Hampir dua minggu anak-anak belajar di rumah. Kebijakan dinas yang "merumahkan" siswa sementara waktu ini tentunya membuat jenuh anak-anak. Ya meski sebenarnya mereka masih bisa berinteraksi dengan sesama saudara satu sekolahnya yang rumahnya tinggal menyeberang gang.
Tak Pinjami Handphone, Kecuali ada bapaknya di rumah
"Ibu pinjami hand phone satu jam. Tapi gantian ya. Nggak boleh berebut!"

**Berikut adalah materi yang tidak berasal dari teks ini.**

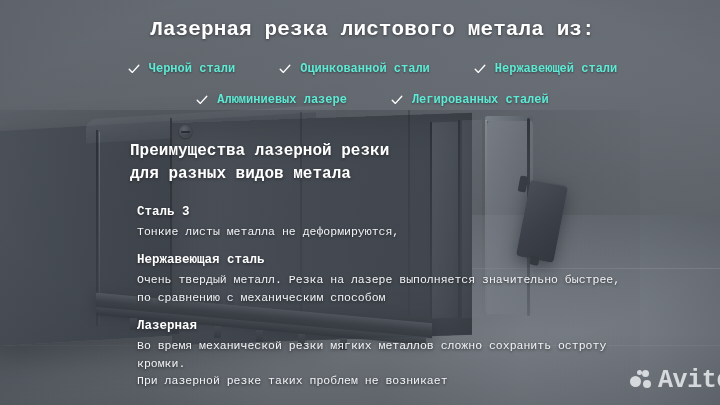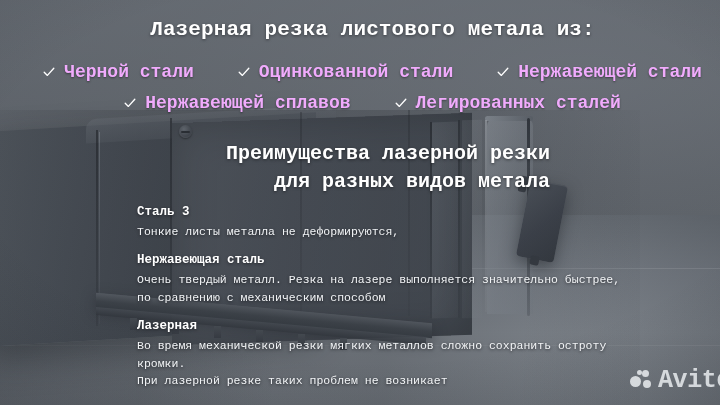--- a/index.html
+++ b/index.html
@@ -247,42 +247,42 @@
     justify-content: center;
     align-items: center;
   }
   .chip-row-1 { top: 62px; gap: 44px; }
   .chip-row-2 { top: 93px; gap: 44px; }
 
   .chip {
     display: flex;
     align-items: center;
     gap: 9px;
-    color: #f0abfc;
-    font-size: 18px;
+    color: #5eead4;
+    font-size: 12px;
     font-weight: bold;
     white-space: nowrap;
     text-shadow: 0 1px 2px rgba(18,20,24,.5);
   }
   .check {
     display: inline-block;
     width: 12px;
     height: 12px;
     flex: 0 0 auto;
   }
   .check svg { display: block; }
 
   .subhead {
     position: absolute;
     top: 140px;
     left: 130px;
     width: 420px;
-    text-align: right;
+    text-align: left;
     color: #ffffff;
-    font-size: 20px;
+    font-size: 16px;
     font-weight: bold;
     line-height: 1.42;
     text-shadow: 0 1px 3px rgba(18,20,24,.6);
   }
 
   .blocks {
     position: absolute;
     left: 137px;
     top: 205px;
     width: 520px;
@@ -417,21 +417,21 @@
       </div>
     </div>
 
     <div class="chip-row chip-row-2">
       <div class="chip">
         <span class="check">
           <svg viewBox="0 0 12 12" width="12" height="12">
               <path d="M1.2 6.2 L4.4 9.4 L10.8 2.2" fill="none" stroke="#ffffff" stroke-width="1.35" stroke-linecap="round" stroke-linejoin="round"></path>
             </svg>
         </span>
-        <span>Нержавеющей сплавов</span>
+        <span>Алюминиевых лазере</span>
       </div>
       <div class="chip">
         <span class="check">
           <svg viewBox="0 0 12 12" width="12" height="12">
               <path d="M1.2 6.2 L4.4 9.4 L10.8 2.2" fill="none" stroke="#ffffff" stroke-width="1.35" stroke-linecap="round" stroke-linejoin="round"></path>
             </svg>
         </span>
         <span>Легированных сталей</span>
       </div>
     </div>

Anak-anak menyepakati persyaratan itu. Namun, namanya anak-anak, kesepakatan hanya dianggap angin lalu. Akhirnya mereka ribut karena handphone saya minta kembali. Salah satu anak merasa belum pegang hand phone. Dan itu berulangkali terjadi.
Belajar dari peristiwa yang sering terjadi tersebut, saya pastikan mereka tidak pinjam hand phone saya karena salah satu anak yang "menguasai" dibanding yang lain. Alhasil ribut dan nangis-nangis. Jadi cara aman, tak saya pinjamkan hand phone meskipun mereka merengek-rengek.

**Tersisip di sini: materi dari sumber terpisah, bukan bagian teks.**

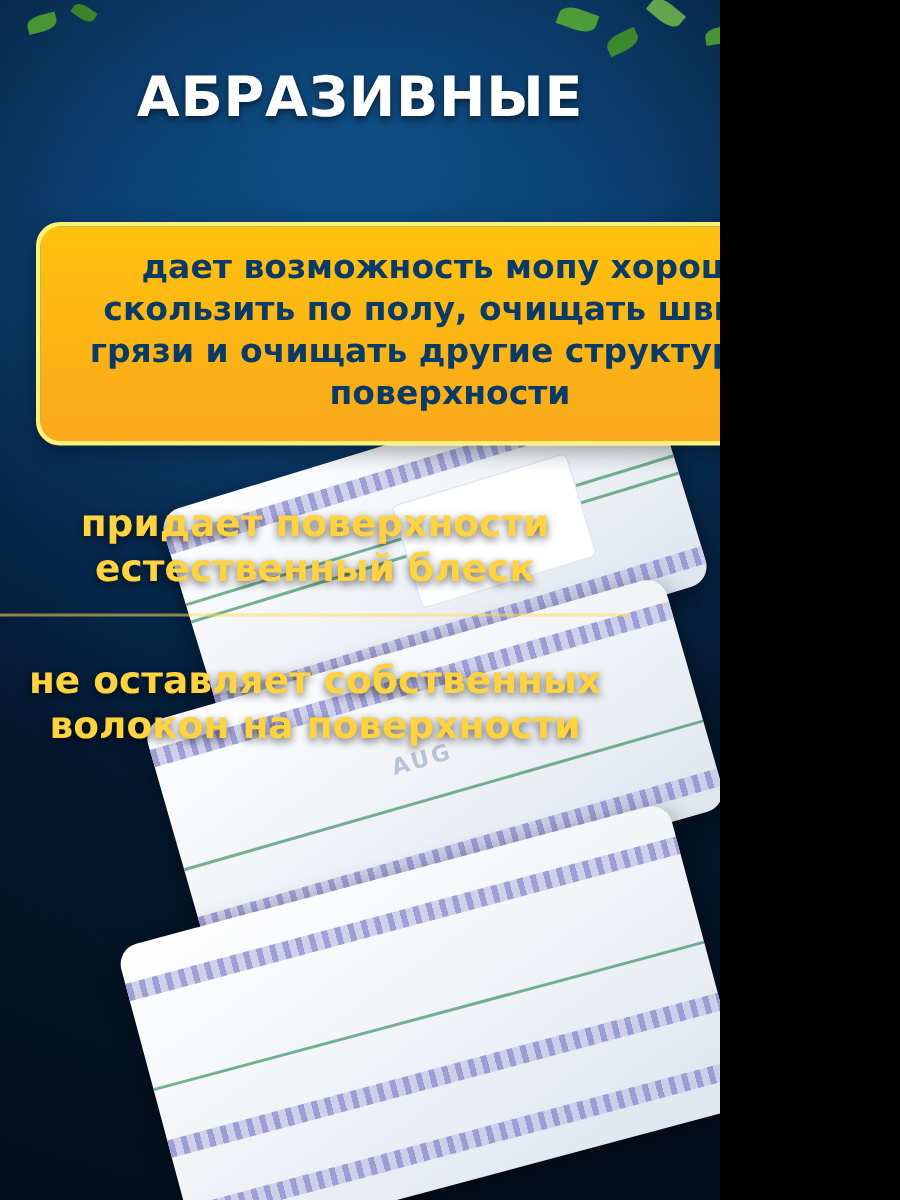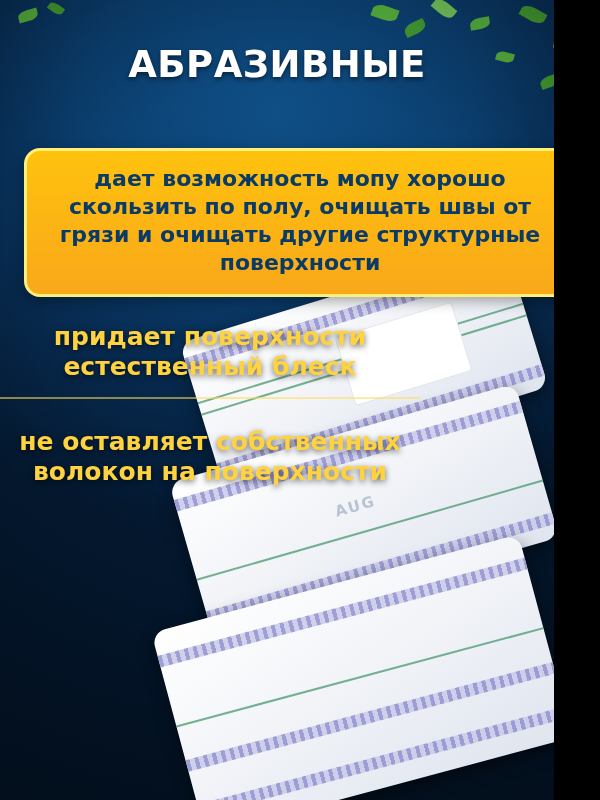--- a/index.html
+++ b/index.html
@@ -5,27 +5,26 @@
   html, body {
     margin: 0;
     padding: 0;
     background: #000;
   }
   body {
     font-family: "DejaVu Sans", sans-serif;
   }
   .poster {
     position: relative;
-    width: 528px;
+    width: 480px;
     height: 800px;
     overflow: hidden;
     background:
       radial-gradient(ellipse 520px 420px at 50% 14%, #0f4f86 0%, #0b3f70 38%, #072a4f 65%, #041a33 100%),
       linear-gradient(180deg, #0a4a7d 0%, #083a66 25%, #052540 55%, #02172c 80%, #010d1c 100%);
-    padding-left: 26px;
   }
   .vignette {
     position: absolute;
     inset: 0;
     background: radial-gradient(ellipse 640px 560px at 50% 35%, rgba(0,0,0,0) 35%, rgba(0,0,0,0.45) 100%);
     pointer-events: none;
   }
 
   
   .leaf {
@@ -151,21 +150,21 @@
     text-align: center;
     color: #ffd23f;
     font-size: 25px;
     font-weight: bold;
     line-height: 1.18;
     text-shadow: 0 2px 6px rgba(0,0,0,0.6);
   }
   .benefit.last {
     border-bottom: none;
   }
-  .b1 { margin-top: 4px; }
+  .b1 { margin-top: 16px; }
   .b2 { margin-top: 62px; }
   .b3 { margin-top: 28px; }
 </style>
 </head>
 <body>
 
 <div class="poster">
 
   <div class="leaf" style="left:372px; top:6px; width:26px; height:14px; transform:rotate(20deg);"></div>
   <div class="leaf l2" style="left:404px; top:22px; width:22px; height:12px; transform:rotate(-25deg);"></div>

Dari kasus ini anak-anak bisa belajar sebab akibat. Jika tidak menuruti kesepakatan maka tidak ada fasilitas hand phone meski hanya sebentar. Mereka akan belajar disiplin membagi waktu peminjaman handphone agar merasa diperlakukan adil.

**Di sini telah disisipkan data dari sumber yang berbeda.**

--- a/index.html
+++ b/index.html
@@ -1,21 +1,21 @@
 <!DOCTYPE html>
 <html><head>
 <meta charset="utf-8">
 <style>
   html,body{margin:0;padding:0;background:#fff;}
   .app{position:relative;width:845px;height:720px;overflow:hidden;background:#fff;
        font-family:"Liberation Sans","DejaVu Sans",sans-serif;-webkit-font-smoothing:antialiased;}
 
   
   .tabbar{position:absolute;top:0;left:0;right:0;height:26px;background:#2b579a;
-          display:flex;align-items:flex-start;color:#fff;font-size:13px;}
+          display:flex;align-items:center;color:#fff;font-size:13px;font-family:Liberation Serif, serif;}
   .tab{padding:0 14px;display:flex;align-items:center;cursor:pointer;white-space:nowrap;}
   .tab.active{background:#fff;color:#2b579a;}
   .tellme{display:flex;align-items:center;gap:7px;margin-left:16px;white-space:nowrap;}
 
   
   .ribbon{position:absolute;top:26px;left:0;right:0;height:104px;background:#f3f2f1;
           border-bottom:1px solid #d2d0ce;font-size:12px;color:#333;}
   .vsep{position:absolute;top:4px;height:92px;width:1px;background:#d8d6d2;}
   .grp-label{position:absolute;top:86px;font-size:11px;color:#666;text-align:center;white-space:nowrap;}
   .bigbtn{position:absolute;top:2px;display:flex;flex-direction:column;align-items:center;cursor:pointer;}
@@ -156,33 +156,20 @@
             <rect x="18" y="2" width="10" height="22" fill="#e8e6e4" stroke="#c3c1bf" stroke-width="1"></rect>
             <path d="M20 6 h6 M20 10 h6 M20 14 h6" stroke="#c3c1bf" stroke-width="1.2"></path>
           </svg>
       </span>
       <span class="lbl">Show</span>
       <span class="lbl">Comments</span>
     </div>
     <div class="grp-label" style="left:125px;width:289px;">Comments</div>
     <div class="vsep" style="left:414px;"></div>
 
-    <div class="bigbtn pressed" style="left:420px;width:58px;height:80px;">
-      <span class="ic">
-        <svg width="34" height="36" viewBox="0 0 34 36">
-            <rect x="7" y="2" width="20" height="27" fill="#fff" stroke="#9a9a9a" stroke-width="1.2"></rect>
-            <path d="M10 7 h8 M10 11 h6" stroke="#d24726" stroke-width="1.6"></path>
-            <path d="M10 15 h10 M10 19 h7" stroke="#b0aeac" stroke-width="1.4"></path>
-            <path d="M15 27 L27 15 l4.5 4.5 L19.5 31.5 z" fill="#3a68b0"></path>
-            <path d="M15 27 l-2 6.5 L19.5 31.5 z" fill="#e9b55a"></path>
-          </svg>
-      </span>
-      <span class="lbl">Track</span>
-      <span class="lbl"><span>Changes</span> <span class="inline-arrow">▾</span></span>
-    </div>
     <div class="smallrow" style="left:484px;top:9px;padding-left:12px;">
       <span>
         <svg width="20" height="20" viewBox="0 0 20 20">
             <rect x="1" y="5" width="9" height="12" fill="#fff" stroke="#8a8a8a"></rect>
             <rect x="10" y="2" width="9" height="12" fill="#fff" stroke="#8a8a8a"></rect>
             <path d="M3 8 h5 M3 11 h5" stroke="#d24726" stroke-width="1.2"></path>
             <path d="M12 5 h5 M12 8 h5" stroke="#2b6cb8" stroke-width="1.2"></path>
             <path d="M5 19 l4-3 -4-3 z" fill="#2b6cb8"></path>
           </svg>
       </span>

Anak-anak bisa pinjam hand phone bapaknya. Itupun kalau bapaknya berada di rumah karena anak-anak pasti akan menuruti perkataan bapaknya. Disuruh mengembalikan handphone, pasti buru-buru mereka menyerahkan handphone-nya.
Televisi menjadi pilihan bagi anak
Setelah selesai mengerjakan tugas pembelajaran, anak-anak akan menyetel televisi. Salah satu cara membuang rasa gabutnya. Mereka sadar kalau saya termasuk sebagai ibu yang galak dalam hal hand phone.ÂTayangan kartun dinikmati anak-anak dengan sering memindah channel televisi. Namun kadang anak menonton sinetron horor. Tentu tayangan tersebut kurang pas disaksikan anak-anak.
Film horor yang memang menakutkan bisa berdampak buruk juga. Anak bisa ketakutan dan mengingau saat tidur. Orang Jawa bilang anak akam kagum-kagum. Ada perasaan takut dalam gelap, mendengar suara tertentu dan tidak bisa tidur nyenyak.
Sekali lagi anak ngeyel ketika saya peringatkan untuk memindah channel televisi.
"Pindah channelnya, ndhuk. Filmnya bikin takut loh."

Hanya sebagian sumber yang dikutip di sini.